It generally impacted also internal access as the kube-dns was not properly working because the container was not able to reach external DNS servers.

After investigation, we noticed the following things:

the problem appear at the node level rather than cluster level: some of the nodes were not impacted and pods hosted on these nodes could access external resources,
restarting weave pods on a network-unhealthy node didn't solve the issue,
the packets sent outside of the cluster weren't properly masqueraded by iptables,
and indeed the WEAVE rule set was not present in the iptables nat table,
the weave container failed its healtcheck at startup at first and was restarted at least once on failed nodes

yannrouillard · 2017-06-01T05:34:09Z

After having at look at the weave shell script that is launched at container start time (by launch.sh),
we noticed than the iptables WEAVE ruleset configuration is performed by the try_create_bridge but only if the bridge is not already present.

Our theory is that the weave container was restarted after the bridge was created but before all iptables rules were created. Upon subsequent weave restarts, iptables were not added again as the bridge was already present and hence the iptables configuration was left in an improper state.

We don't know why this situation happens from time to time only and why it usually impact a lot of nodes at the same time. There may be an external condition that slows down our weave container startup time.

yannrouillard · 2017-06-01T05:37:38Z

The best solution would be to make weave start script more resilient in case of failure.
It might be also that weave liveness probe threshold defined in the default daemon set yaml file is too low and causes unnecessary restarts.

bboreham · 2017-06-01T09:12:52Z

Thanks @yannrouillard; I think your analysis of the situation is very good.

Currently the code starts from scratch and does actions A, B, C, D, E to achieve the target state.
It would be better to compare actual state to target state and decide that only actions C and D (say) are needed to get there. We recently moved all that code from shell-script to Go which makes it far easier to contemplate such a change.

Re the liveness probe, it is configured to allow 30 seconds, and the network set-up typically takes less than one second. So very interested in any clues you can give what would stretch it out that much.

yannrouillard · 2017-06-05T07:15:55Z

Ok some news about this issue.
This might not be caused by restart at wrong moment (or else there are several ways to trigger the issue).

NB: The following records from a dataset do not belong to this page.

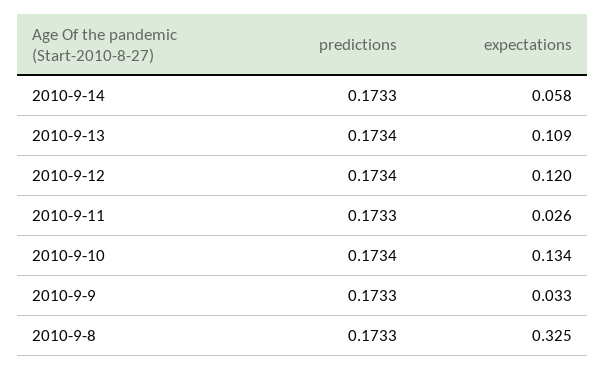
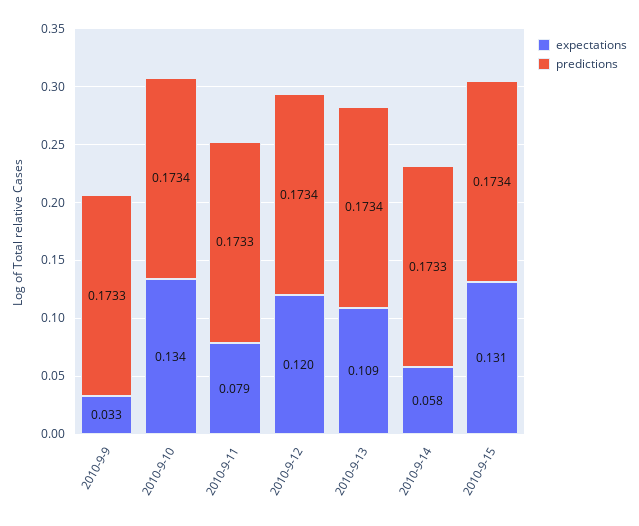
expectations, 2010-9-11: 0.026 -> 0.079
predictions, 2010-9-8: 0.1733 -> none
expectations, 2010-9-8: 0.325 -> none
expectations, 2010-9-15: none -> 0.131
predictions, 2010-9-15: none -> 0.1734

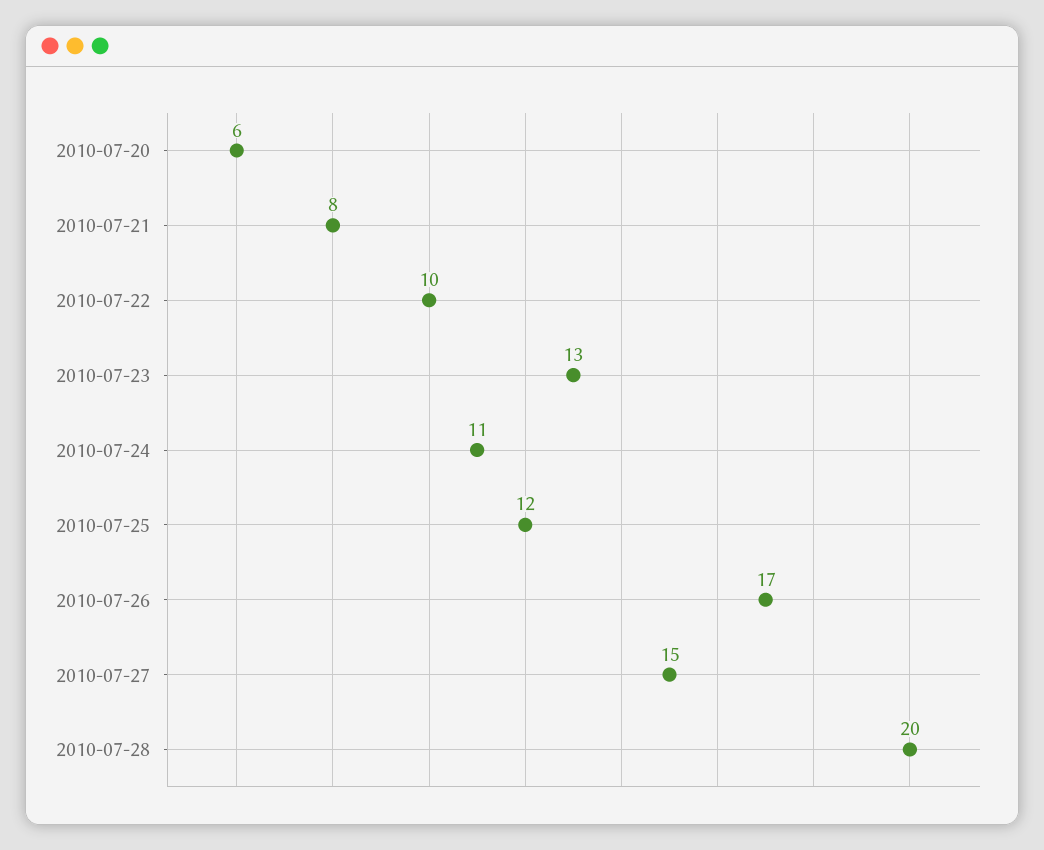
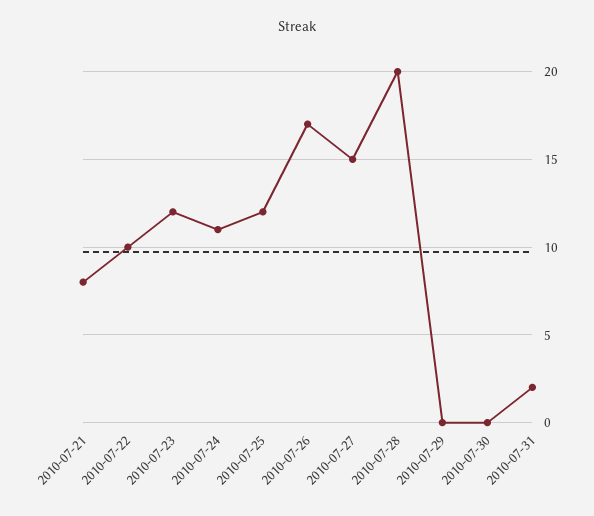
2010-07-20: 6 -> none
2010-07-23: 13 -> 12
2010-07-29: none -> 0
2010-07-30: none -> 0
2010-07-31: none -> 2

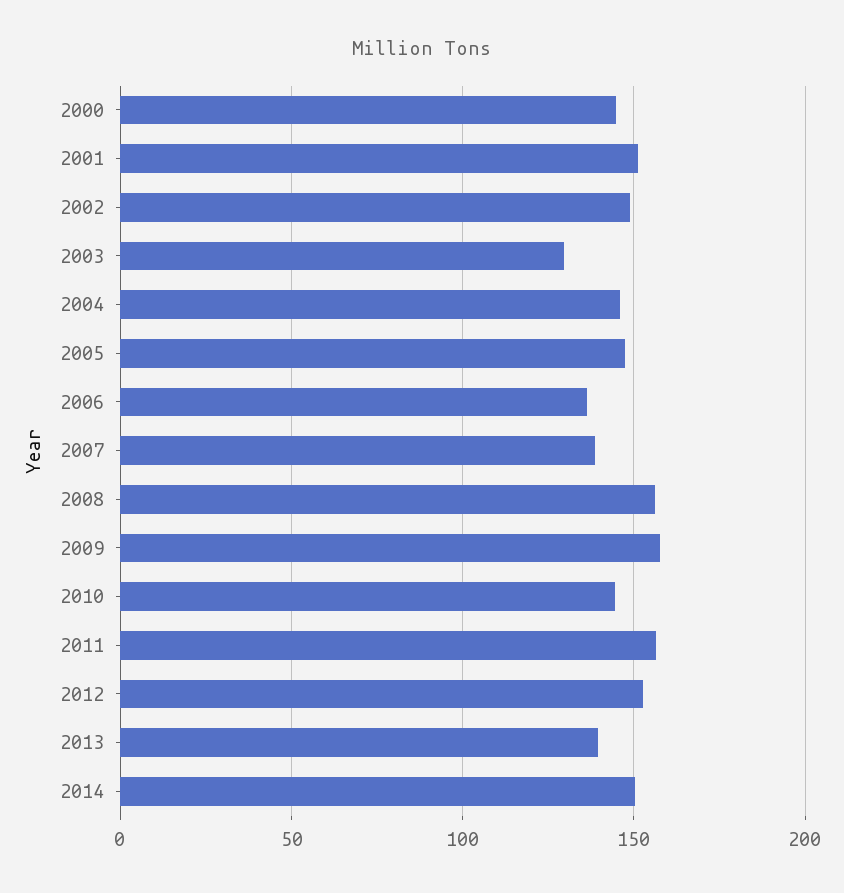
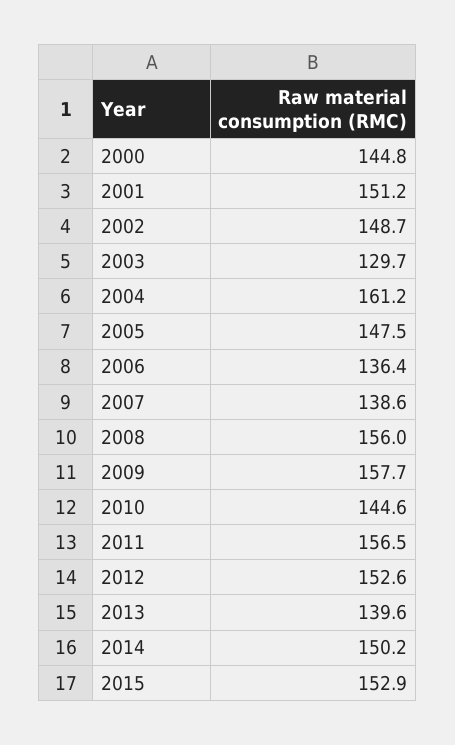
2004: 145 -> 161.2
2015: none -> 152.9

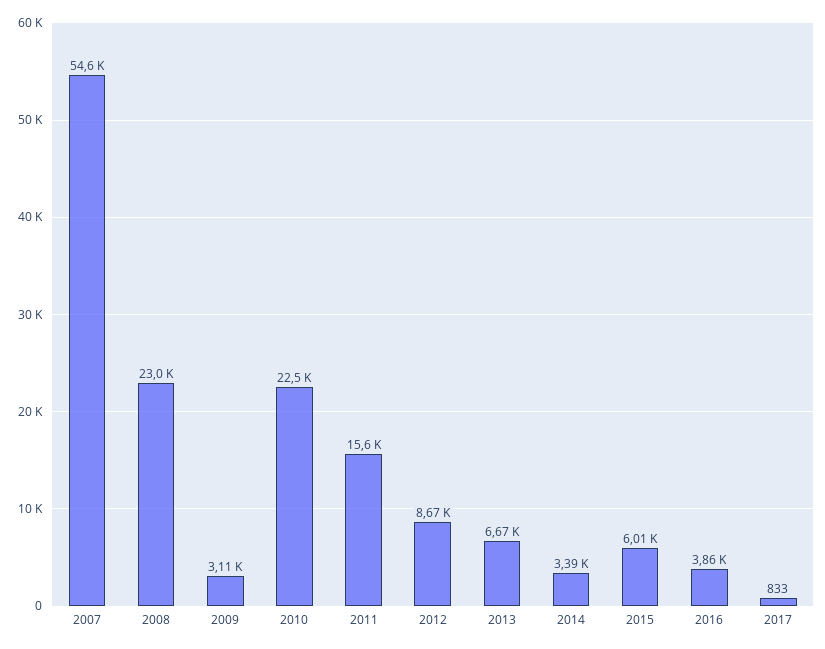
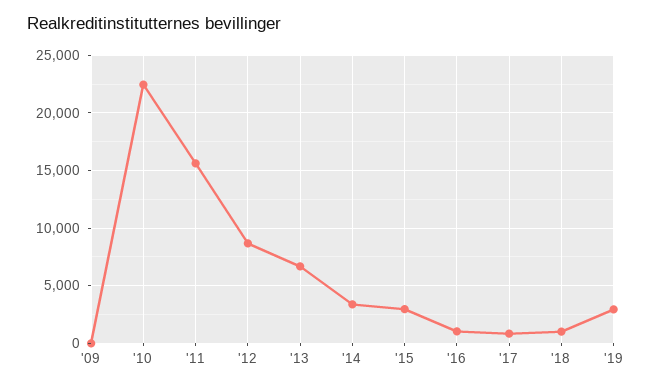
2007: 54600 -> none
2008: 23000 -> none
2009: 3110 -> 0
2015: 6010 -> 3000
2016: 3860 -> 1000
'18: none -> 1000
'19: none -> 3000

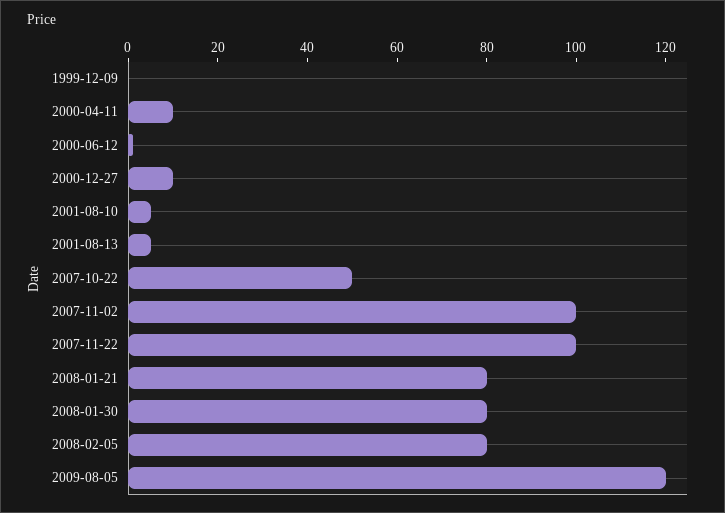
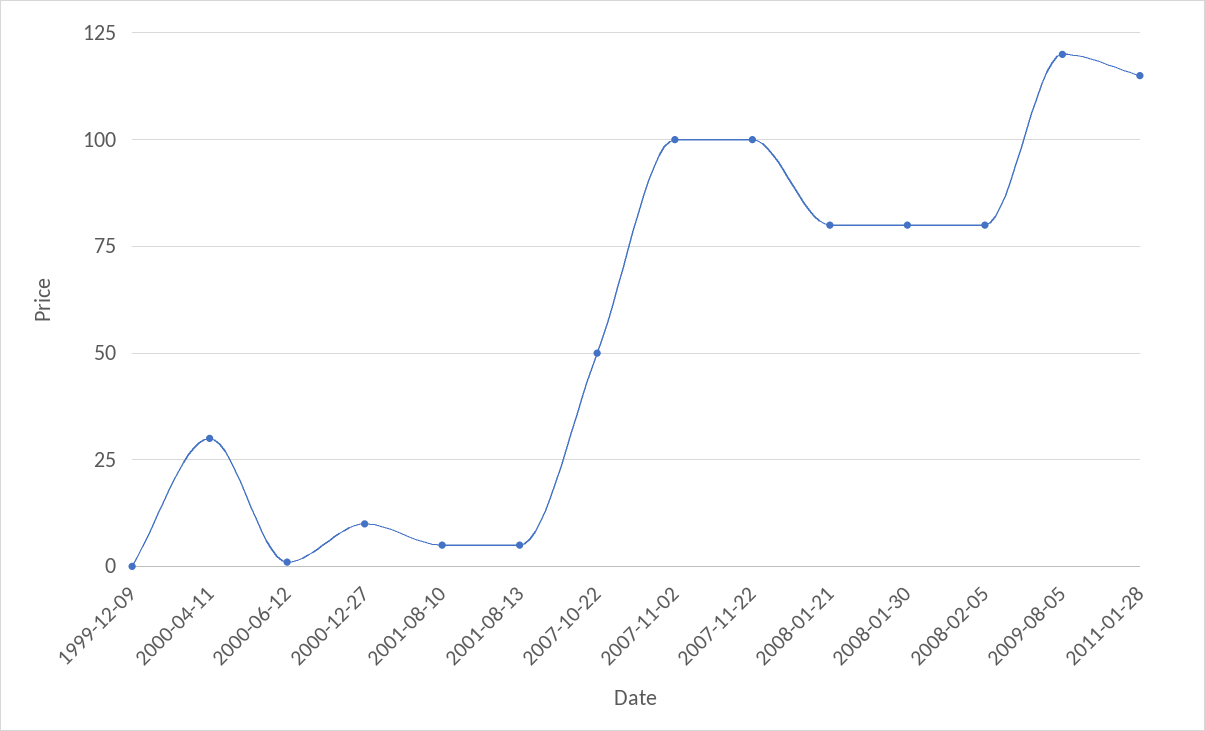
2000-04-11: 10 -> 30
2011-01-28: none -> 115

We had a similar issue again but this time we got more information as we enabled debug log.
We saw that the WEAVE target creation failed because of Resource temporarily unavailable error.

This caused an improper iptables configuration that is never repaired after.
Here is the log snippet showing the issue:

+ run_iptables -t nat -N WEAVE
+ [ -z 1 ]
+ iptables -w -t nat -N WEAVE
iptables: Resource temporarily unavailable.
+ true
+ add_iptables_rule nat POSTROUTING -j WEAVE
+ IPTABLES_TABLE=nat
+ shift 1
+ run_iptables -t nat -C POSTROUTING -j WEAVE
+ true
+ run_iptables -t nat -A POSTROUTING -j WEAVE
+ [ -z 1 ]
+ iptables -w -t nat -A POSTROUTING -j WEAVE
iptables v1.6.0: Couldn't load target `WEAVE':No such file or directory

Try `iptables -h' or 'iptables --help' for more information.
+ [ 2 != 4 ]
+ return 1

Currently looking how this could happen but one question: any failure in WEAVE target creation is ignored and error message are redirected to /dev/null, what was the reason for that ?
run_iptables -t nat -N WEAVE >/dev/null 2>&1 || true

We had to remove the >/dev/null 2>&1 to be able to see the proper error message.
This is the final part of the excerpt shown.